Since then, Karl Jansen-Winkeln has argued that Piankh preceded rather than succeeded Herihor as High Priest at Thebes and that Herihor outlived Ramesses XI before being succeeded in this office by Pinedjem I, Piankh's son. 
If Jansen-Winkeln is correct, Herihor would have served in office as High Priest, after succeeding Piankh, for longer than just 6 years, as is traditionally believed.

The following paragraphs contain several statements based on the traditional order (Herihor before Piankh) and therefore give only one possible reconstruction.

Life
While his origins are unknown, it is thought that his parents were Libyans. Jansen-Winkeln's recent publication in Zeitschrift für ägyptische Sprache suggests that Piankh – originally thought to be Herihor's successor – was actually Herihor's predecessor.

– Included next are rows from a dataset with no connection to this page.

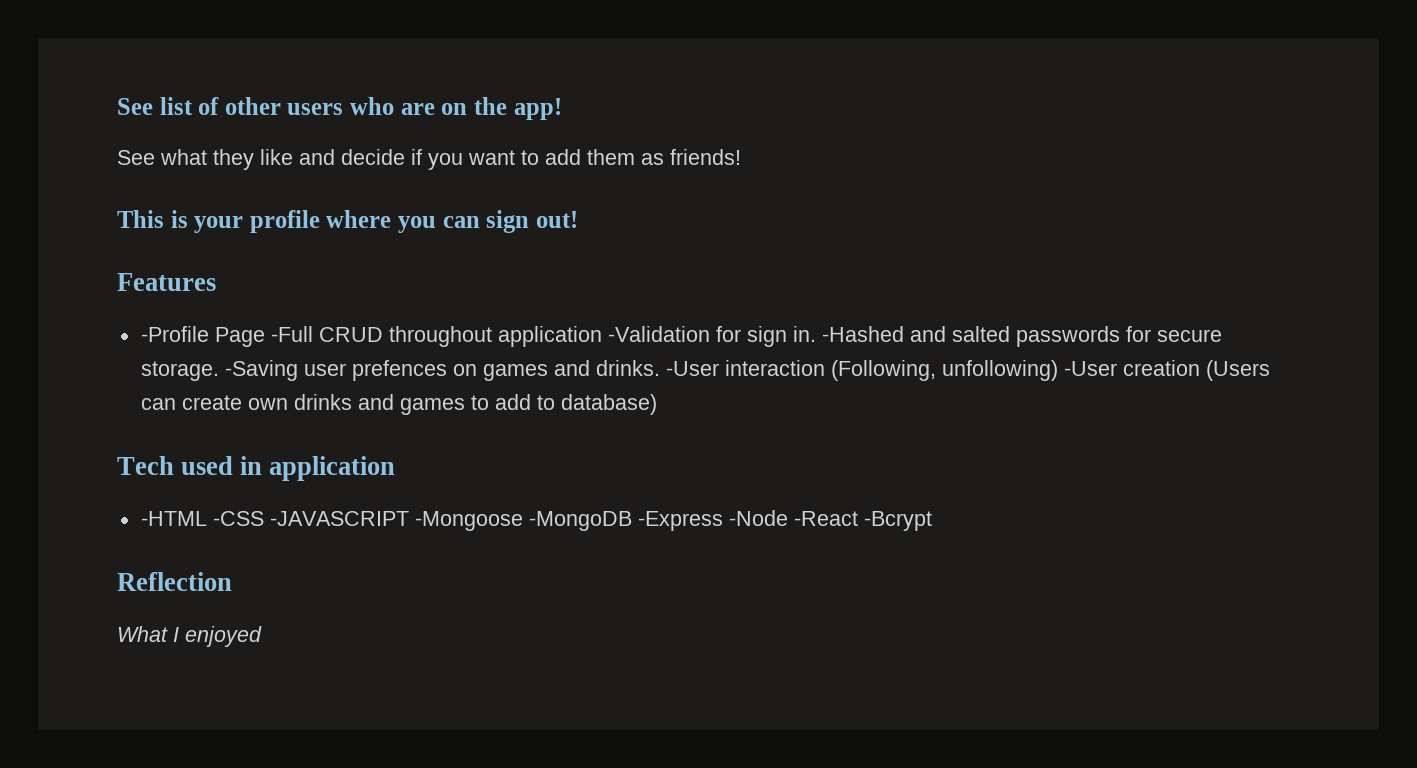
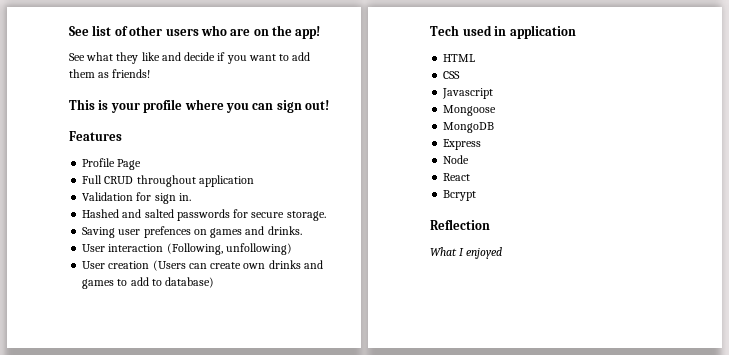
[140,326,209,342] -Profile -> [82,158,116,167] Profile
[270,326,313,342] -Full -> [82,175,103,184] // Full
[607,326,710,342] -Validation -> [82,192,134,201] // Validation
[821,326,904,342] -Hashed -> [82,209,120,218] // Hashed
[224,360,298,381] -Saving -> [82,227,116,238] // Saving
[665,361,719,376] -User -> [82,244,106,252] // User
[1063,361,1117,376] -User -> [82,261,106,269] // User
[140,510,932,531] -HTML -CSS -JAVASCRIPT -Mongoose -MongoDB -Express -Node -React -Bcrypt -> [443,54,476,62] [443,71,461,79] [442,88,494,99] [443,105,497,116] [443,122,495,133] [443,139,482,150] [443,155,470,164] [443,173,471,181] [443,190,477,201] HTML // CSS // Javascript // Mongoose // MongoDB // Express // Node // React // Bcrypt

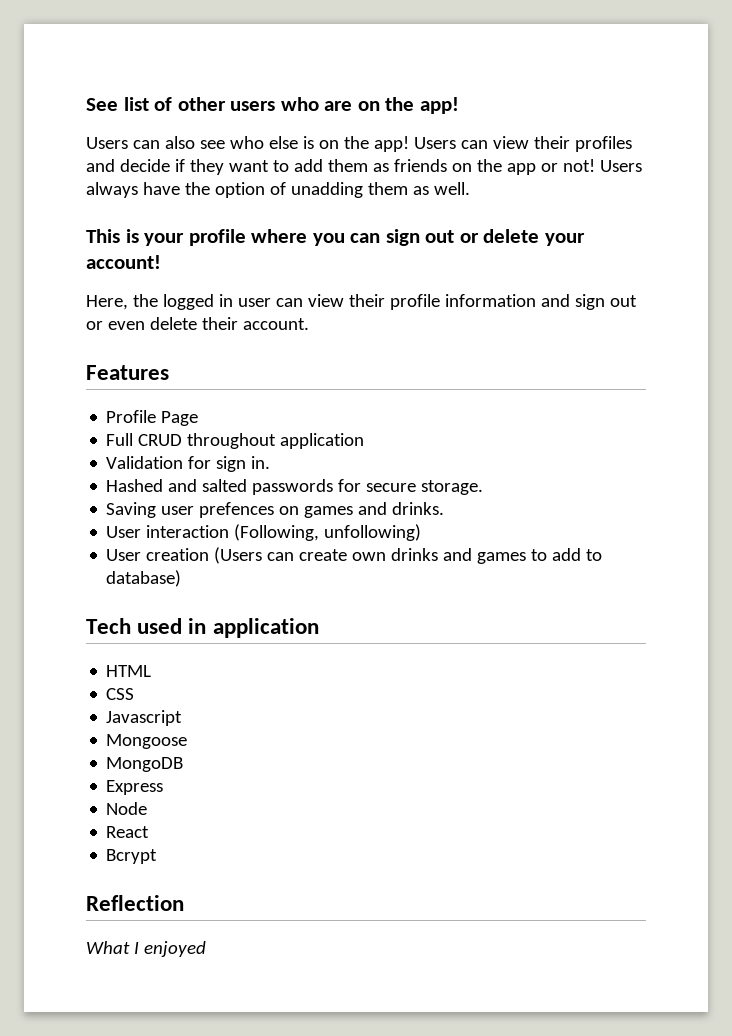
[69,52,160,64] See what they like -> [86,136,632,152] Users can also see who else is on the app! Users can view their profiles
[226,55,247,64] you -> [189,159,224,175] they
[112,69,151,78] friends! -> [393,159,642,175] [86,182,470,198] friends on the app or not! Users always have the option of unadding them as well.
[305,100,329,110] out! -> [425,229,585,246] [86,255,161,269] [86,294,637,310] [86,317,309,330] out or delete your account! // Here, the logged in user can view their profile information and sign out or even delete their account.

Herihor advanced through the ranks of the military during the reign of Ramesses XI. His wife Nodjmet, may have been Ramesses XI's daughter—and perhaps even Piankh's wife if Piankh was his predecessor as Jansen-Winkeln today hypothesizes. At the decoration of the hypostyle hall walls of the temple of Khonsu at Karnak, Herihor served several years under king Ramesses XI since he is shown obediently performing his duties as chief priest under this sovereign. But he assumed more and more titles, from high priest to vizier, before finally openly taking the royal title at Thebes, even if he still nominally recognised the authority of Ramesses XI, the actual king of Egypt. It is disputed today whether or not this 'royal phase' of Herihor's career began during or after Ramesses XI's lifetime.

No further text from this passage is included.